Don the scalar instructions need it? (For those, the cost of a multi-ported register file would be much smaller than for the SIMD ops)

Setting VSKIP mode can make the buffer skip vector instructions. This occurs at a rate of 10 waves skipping one per cycle, which the GCN manual indicates is faster than issuing and discarding them.

*edit: Admittedly, I think this might be ambiguous as to how it is handled.
**much later edit: On second thought, the max rate of 10 skipping an instruction per cycle may point to it being limited to the issue cycle of a given SIMD. If so, that would keep even the skip rate at effectively 1/4.
 
Last edited:
As Sebbi noted, it's 1/4 for vector utilization. There are specific cases where the instruction buffer can churn through at 1, but those skip the rest of the pipeline. I was thinking in terms of what it logically appears as to the software, but IPC is more of a statement about what the implementation is actually doing.
I would say that discussing IPC can't be done in isolation but is tied to the architecture (and the ISA, what/how much is an instruction doing). Having said that, one should do exactly this and also state, that vector instructions are only part of the instruction stream. There is usually a significant amount of scalar instructions (and sometimes also some fraction of LDS instructions). From the architectural point of view, these are of course actual instructions doing something meaningful (maybe not for flops but control flow for instance).
Other GPUs need to use vector instructions for these tasks. One part of optimizing for GCN can be trying to shift more work to the scalar unit as scalar instructions have the same maximum issue rate as vector instructions and can be issued in parallel. GCN's vector instructions basically do the heavy lifting for the calculations in a (very loosely) similar way SIMD units in CPUs can do it. And nobody talking IPC in case of CPUs is talking only about the instruction throughput of AVX instructions. That's only one part (albeit an important one) of the equation.
In some (maybe contrived) circumstances, GCN can issue 1 vector, 1 scalar, 1 LDS, 1 memory instruction (plus some of the special instructions which are handled internally by the instructions buffers) in parallel. And the CU as a whole is able to sustain an issue rate of >2.5 instructions per clock (without counting the internal ones) with the "right" instruction mix.
 
Last edited:
In some (maybe contrived) circumstances, GCN can issue 1 vector, 1 scalar, 1 LDS, 1 memory instruction (plus some of the special instructions which are handled internally by the instructions buffers) in parallel. And the CU as a whole is able to sustain an issue rate of >2.5 instructions per clock (without counting the internal ones) with the "right" instruction mix.
Thanks. I never really thought this through beyond the simple 4 cycle cadence...

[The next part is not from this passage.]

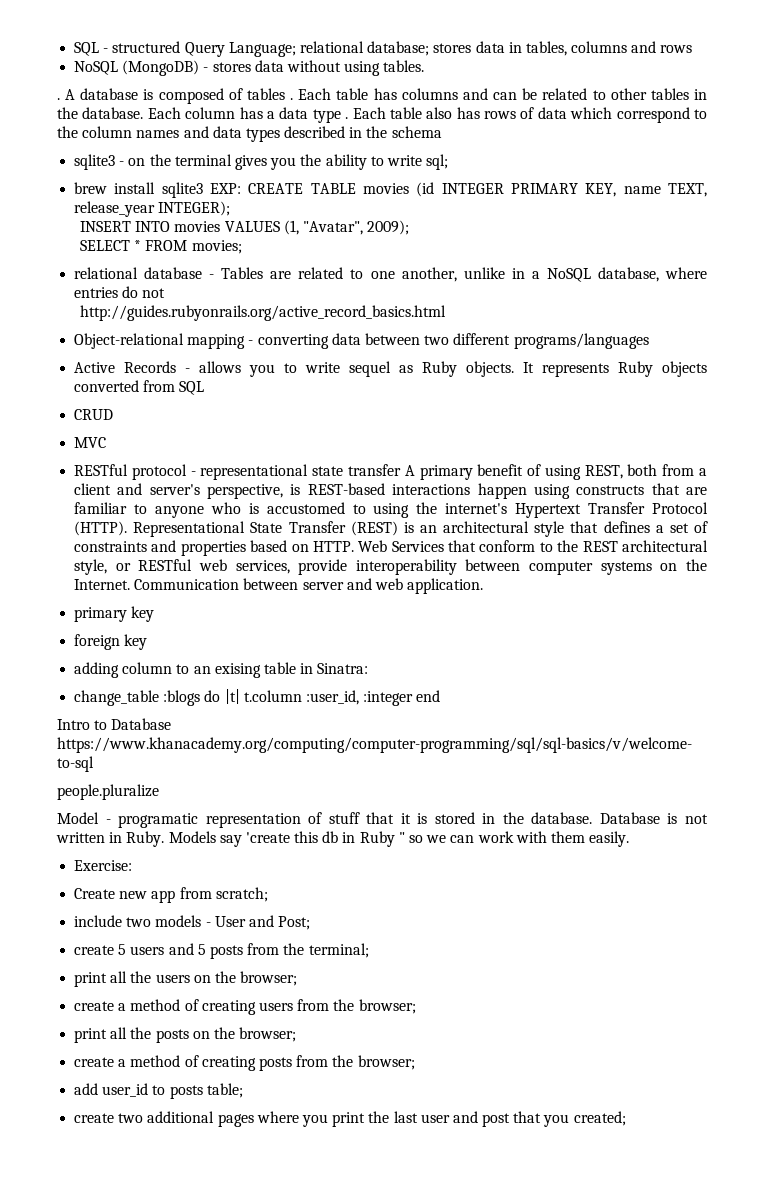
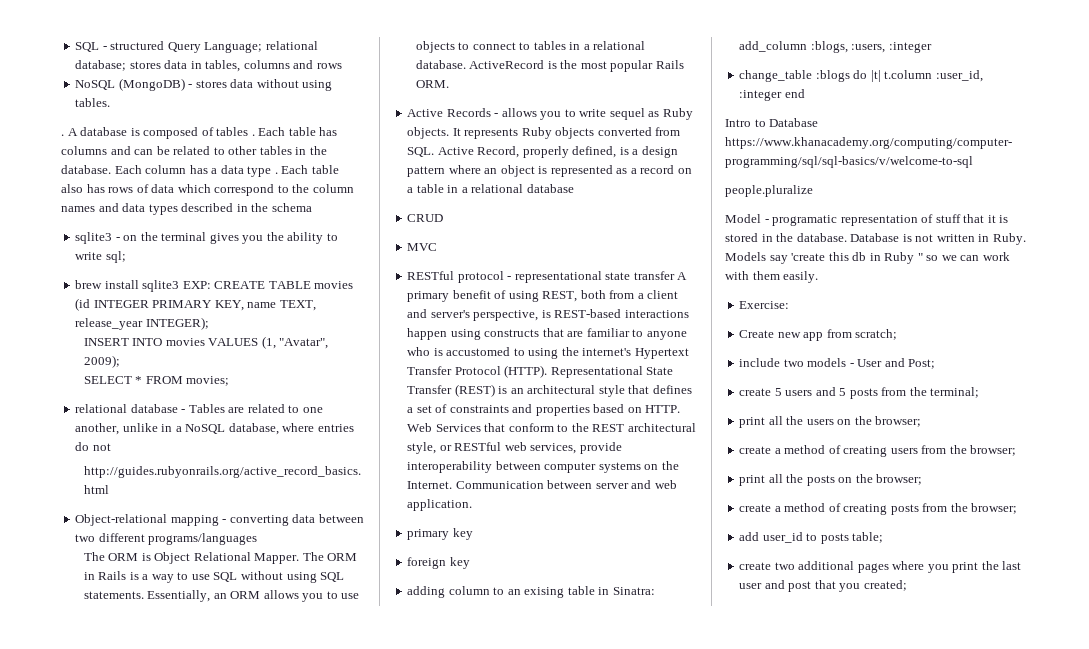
(649, 341) none -> [83,552,358,564] [83,571,345,583] [83,590,360,602] [415,41,646,53] [415,60,684,72] [415,80,449,88] // The ORM is Object Relational Mapper. The ORM in Rails is a way to use SQL without using SQL statements. Essentially, an ORM allows you to use objects to connect to tables in a relational database. ActiveRecord is the most popular Rails ORM.
[179,381,205,395] SQL -> [407,146,678,158] [407,165,692,177] [407,184,574,193] SQL. Active Record, properly defined, is a design pattern where an object is represented as a record on a table in a relational database
(369, 668) none -> [739,41,932,53] add_column :blogs, :users, :integer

But the way I look at it know is that GCN can issue one instruction per cycle for non-vector instructions, and that those non-vector instructions can 'hide' in the 3 remaining cycles during which the SIMD is still doing its thing.
So you can freely mix scalar and LDS operations with vector operations without inserting a bubble in the vector path.

Meanwhile, Nvidia Maxwell GPUs are able to dual issue in the same cycle to the vector pipeline and the LDS, which they need to avoid bubbles in the vector pipeline because they don't have the 4 cycle cadence of AMD. (https://devtalk.nvidia.com/default/topic/743377/understanding-cuda-scheduling/)

In Volta, the new thing is that they have a 2 cycle vector cadence. So they probably don't have to dual issue anymore and can issue that LDS operation in the second cycle, or even use it to issue an integer vector operation.

Is that understanding correct?
 
I would say that discussing IPC can't be done in isolation but is tied to the architecture (and the ISA, what/how much is an instruction doing).
That goes to the semantic density of the instruction stream, what operations come out of the instruction sequence, and why it's better used when comparing within an architectural family or line. Adjusting for an ISA gap has been attempted, although it usually comes with some controversy.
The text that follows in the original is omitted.